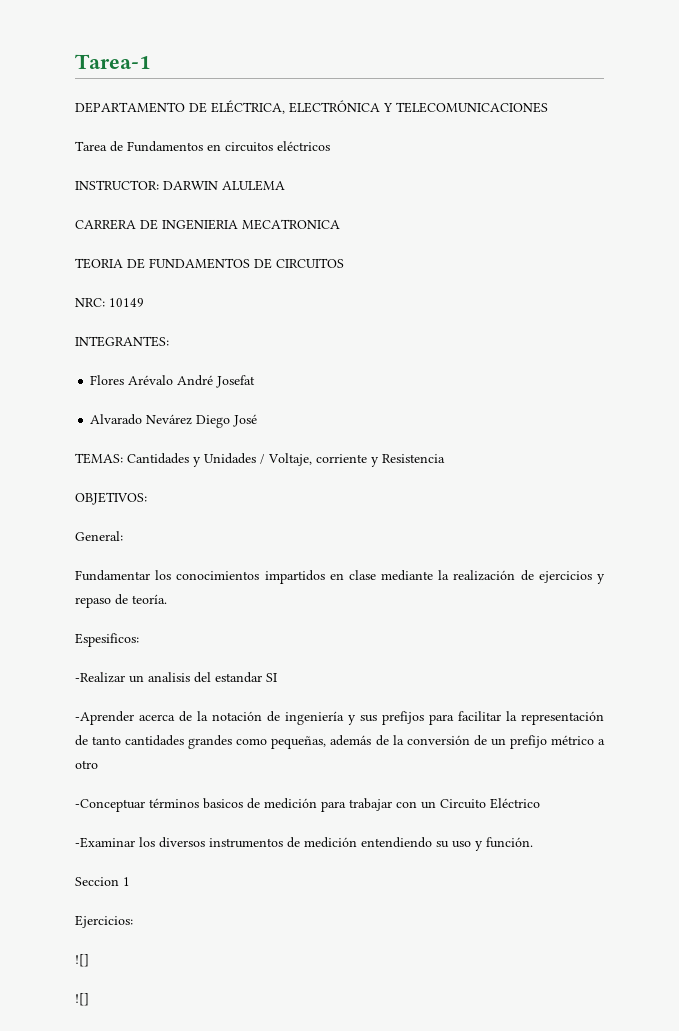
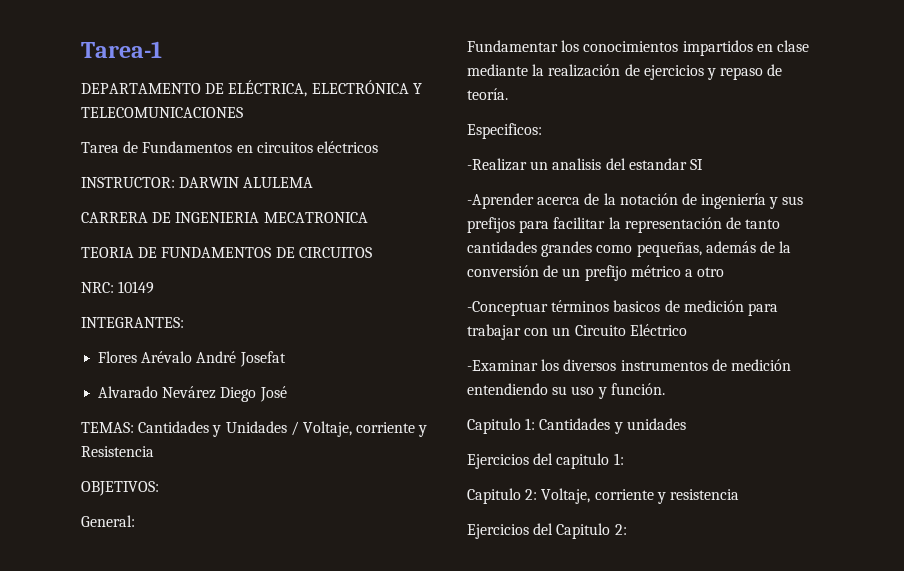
[75,633,139,647] Espesificos: -> [467,123,542,139] Especificos:
[75,877,130,886] [75,915,133,928] [75,954,89,967] [75,993,89,1006] Seccion 1 // Ejercicios: // ![] // ![] -> [467,418,686,434] [467,453,624,469] [467,488,739,504] [467,523,627,539] Capitulo 1: Cantidades y unidades // Ejercicios del capitulo 1: // Capitulo 2: Voltaje, corriente y resistencia // Ejercicios del Capitulo 2:

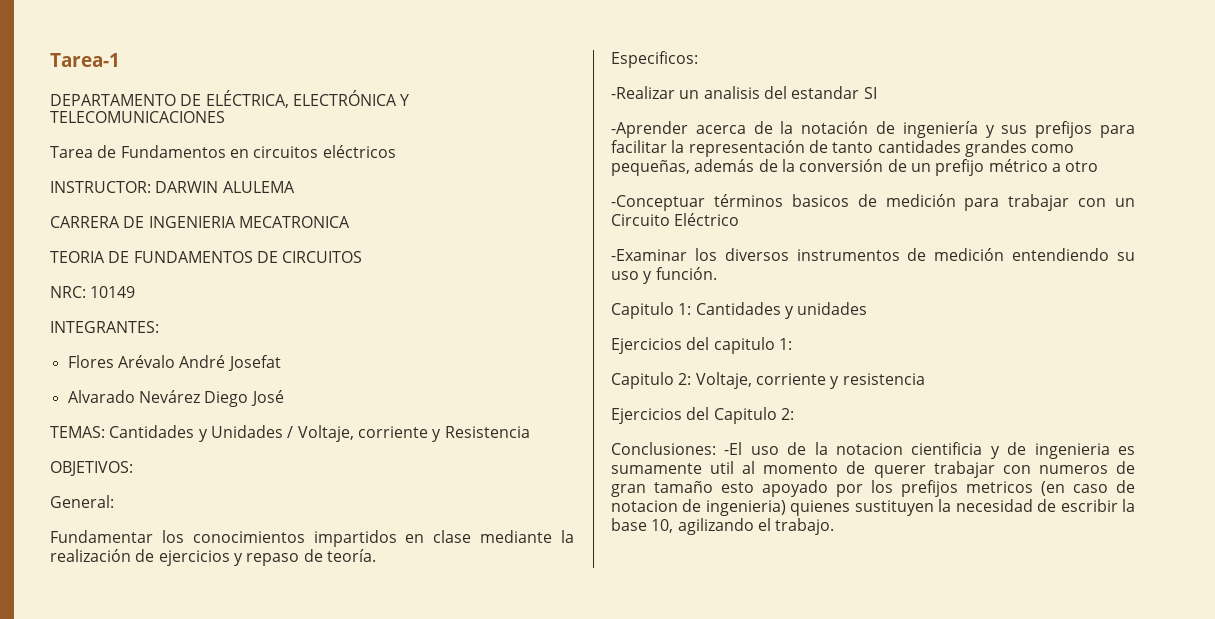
(627, 529) none -> [611,442,1135,459] [611,461,1135,478] [611,480,1135,497] [611,499,1135,516] [611,518,835,535] // Conclusiones: -El uso de la notacion cientificia y de ingenieria es sumamente util al momento de querer trabajar con numeros de gran tamaño esto apoyado por los prefijos metricos (en caso de notacion de ingenieria) quienes sustituyen la necesidad de escribir la base 10, agilizando el trabajo.

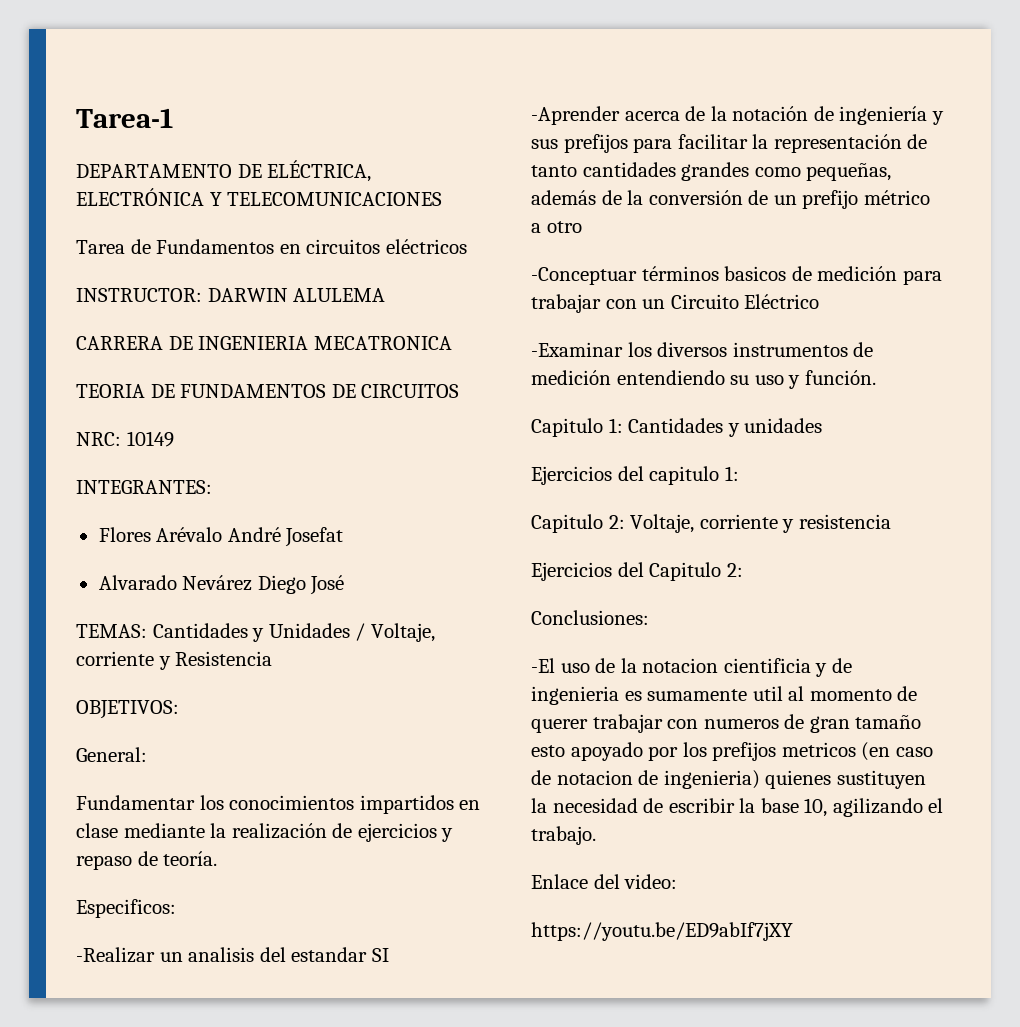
(716, 448) none -> (649, 617) //
(835, 526) none -> [531,874,678,889] [531,922,793,941] // Enlace del video: // https://youtu.be/ED9abIf7jXY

======

Pictures omitted, give the entries again exactly.

• Answer area:
[75,633,139,647] Espesificos: -> [467,123,542,139] Especificos:
[75,877,130,886] [75,915,133,928] [75,954,89,967] [75,993,89,1006] Seccion 1 // Ejercicios: // ![] // ![] -> [467,418,686,434] [467,453,624,469] [467,488,739,504] [467,523,627,539] Capitulo 1: Cantidades y unidades // Ejercicios del capitulo 1: // Capitulo 2: Voltaje, corriente y resistencia // Ejercicios del Capitulo 2:

(627, 529) none -> [611,442,1135,459] [611,461,1135,478] [611,480,1135,497] [611,499,1135,516] [611,518,835,535] // Conclusiones: -El uso de la notacion cientificia y de ingenieria es sumamente util al momento de querer trabajar con numeros de gran tamaño esto apoyado por los prefijos metricos (en caso de notacion de ingenieria) quienes sustituyen la necesidad de escribir la base 10, agilizando el trabajo.

(716, 448) none -> (649, 617) //
(835, 526) none -> [531,874,678,889] [531,922,793,941] // Enlace del video: // https://youtu.be/ED9abIf7jXY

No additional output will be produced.